Mapping groundwater-dependent ecosystems

The Groundwater Dependent Ecosystems Atlas (GDE Atlas) now includes new regional-scale mapping for parts of New South Wales, Northern Territory, Queensland, South Australia and Victoria.
The web application also has a fresh look with new functionality including powerful searches and new contextual map layers such as groundwater management areas.
Screen capture of the Groundwater Dependent Ecosystems Atlas. Visit to use the GDE Atlas
Groundwater Dependent Ecosystems Atlas showing the aquatic GDE layer.
The atlas is an inventory of mapped GDEs in Australia, and is publicly available through a web mapping application. First released in 2012, the update was recently released at the Australasian Groundwater Conference in Sydney.

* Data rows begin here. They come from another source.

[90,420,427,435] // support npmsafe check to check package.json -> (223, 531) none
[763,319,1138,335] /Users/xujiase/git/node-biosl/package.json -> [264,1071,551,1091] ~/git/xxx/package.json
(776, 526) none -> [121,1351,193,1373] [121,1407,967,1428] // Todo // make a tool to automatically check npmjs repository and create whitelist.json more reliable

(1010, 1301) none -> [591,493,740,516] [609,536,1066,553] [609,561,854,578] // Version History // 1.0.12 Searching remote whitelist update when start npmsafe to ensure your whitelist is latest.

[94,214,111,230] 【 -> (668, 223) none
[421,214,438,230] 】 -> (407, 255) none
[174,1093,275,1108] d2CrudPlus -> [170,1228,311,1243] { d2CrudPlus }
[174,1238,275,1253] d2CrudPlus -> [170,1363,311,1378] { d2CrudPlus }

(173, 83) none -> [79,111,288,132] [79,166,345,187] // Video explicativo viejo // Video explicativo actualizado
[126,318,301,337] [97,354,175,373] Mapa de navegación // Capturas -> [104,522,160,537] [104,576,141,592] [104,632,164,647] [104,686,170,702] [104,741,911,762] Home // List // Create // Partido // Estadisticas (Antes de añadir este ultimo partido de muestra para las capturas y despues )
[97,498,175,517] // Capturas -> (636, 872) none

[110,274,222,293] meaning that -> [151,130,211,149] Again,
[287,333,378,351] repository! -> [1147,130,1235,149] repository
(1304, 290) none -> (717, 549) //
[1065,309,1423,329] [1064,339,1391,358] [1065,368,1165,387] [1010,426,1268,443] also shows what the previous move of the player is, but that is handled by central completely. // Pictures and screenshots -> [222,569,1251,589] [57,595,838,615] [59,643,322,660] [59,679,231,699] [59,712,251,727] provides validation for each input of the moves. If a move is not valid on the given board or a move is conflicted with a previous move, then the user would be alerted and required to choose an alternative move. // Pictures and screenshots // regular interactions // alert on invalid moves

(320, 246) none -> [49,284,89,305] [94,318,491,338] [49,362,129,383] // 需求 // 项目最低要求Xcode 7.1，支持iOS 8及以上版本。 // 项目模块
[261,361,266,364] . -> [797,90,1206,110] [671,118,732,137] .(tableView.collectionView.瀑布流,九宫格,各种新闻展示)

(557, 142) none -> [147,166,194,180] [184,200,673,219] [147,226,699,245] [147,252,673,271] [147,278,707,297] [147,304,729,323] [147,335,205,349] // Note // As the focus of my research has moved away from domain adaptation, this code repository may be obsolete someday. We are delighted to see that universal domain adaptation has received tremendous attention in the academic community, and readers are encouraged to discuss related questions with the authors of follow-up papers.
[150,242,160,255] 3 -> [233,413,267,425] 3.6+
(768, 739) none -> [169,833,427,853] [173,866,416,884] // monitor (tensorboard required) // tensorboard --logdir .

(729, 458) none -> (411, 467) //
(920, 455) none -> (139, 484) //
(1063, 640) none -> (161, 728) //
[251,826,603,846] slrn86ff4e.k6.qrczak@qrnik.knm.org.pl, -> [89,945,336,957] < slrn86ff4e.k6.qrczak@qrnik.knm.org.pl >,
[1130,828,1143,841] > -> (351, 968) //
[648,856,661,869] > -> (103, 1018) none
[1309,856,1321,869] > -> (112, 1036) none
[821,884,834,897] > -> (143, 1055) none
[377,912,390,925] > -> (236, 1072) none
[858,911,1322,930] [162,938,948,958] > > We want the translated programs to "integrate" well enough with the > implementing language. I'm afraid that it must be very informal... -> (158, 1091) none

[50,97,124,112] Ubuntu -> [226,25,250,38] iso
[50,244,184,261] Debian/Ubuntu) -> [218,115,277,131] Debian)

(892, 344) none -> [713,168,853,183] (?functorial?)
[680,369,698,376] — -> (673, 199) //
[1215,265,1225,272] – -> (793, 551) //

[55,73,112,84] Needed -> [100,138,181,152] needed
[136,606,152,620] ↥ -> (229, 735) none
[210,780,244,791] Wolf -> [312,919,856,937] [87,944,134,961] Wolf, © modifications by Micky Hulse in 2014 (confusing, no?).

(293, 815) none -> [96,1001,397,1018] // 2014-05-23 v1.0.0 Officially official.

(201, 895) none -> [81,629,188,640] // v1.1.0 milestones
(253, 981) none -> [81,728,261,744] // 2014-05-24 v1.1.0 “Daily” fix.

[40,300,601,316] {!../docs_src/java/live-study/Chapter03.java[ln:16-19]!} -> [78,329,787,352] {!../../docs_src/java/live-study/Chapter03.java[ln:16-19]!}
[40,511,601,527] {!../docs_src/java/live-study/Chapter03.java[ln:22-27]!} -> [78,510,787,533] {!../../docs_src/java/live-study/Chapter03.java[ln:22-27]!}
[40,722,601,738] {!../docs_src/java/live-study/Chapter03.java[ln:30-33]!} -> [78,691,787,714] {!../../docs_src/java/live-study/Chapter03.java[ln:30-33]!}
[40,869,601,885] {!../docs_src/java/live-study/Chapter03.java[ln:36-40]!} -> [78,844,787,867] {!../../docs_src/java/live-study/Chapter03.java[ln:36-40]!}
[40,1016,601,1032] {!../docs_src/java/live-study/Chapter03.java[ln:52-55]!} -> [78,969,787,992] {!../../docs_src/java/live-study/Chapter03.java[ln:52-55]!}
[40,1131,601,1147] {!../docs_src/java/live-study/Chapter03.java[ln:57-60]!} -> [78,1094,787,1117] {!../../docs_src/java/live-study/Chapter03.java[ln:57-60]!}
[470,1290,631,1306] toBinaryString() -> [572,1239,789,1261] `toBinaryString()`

By making this data easily available, the GDE Atlas facilitates consideration of groundwater-dependent ecosystems—including their location and particular features—in natural resource management, planning and environmental impact assessments.
The updated GDE Atlas is now available from the Bureau’s Groundwater Information Suite, which also includes the updated National Groundwater Information System and Australian Groundwater Explorer
Photo: Bitter Springs, Northern Territory—a groundwater-dependent ecosystem. Source: Merryn Coutts, Bureau of Meteorology
Original article posted on enGauge, October 2017 (link)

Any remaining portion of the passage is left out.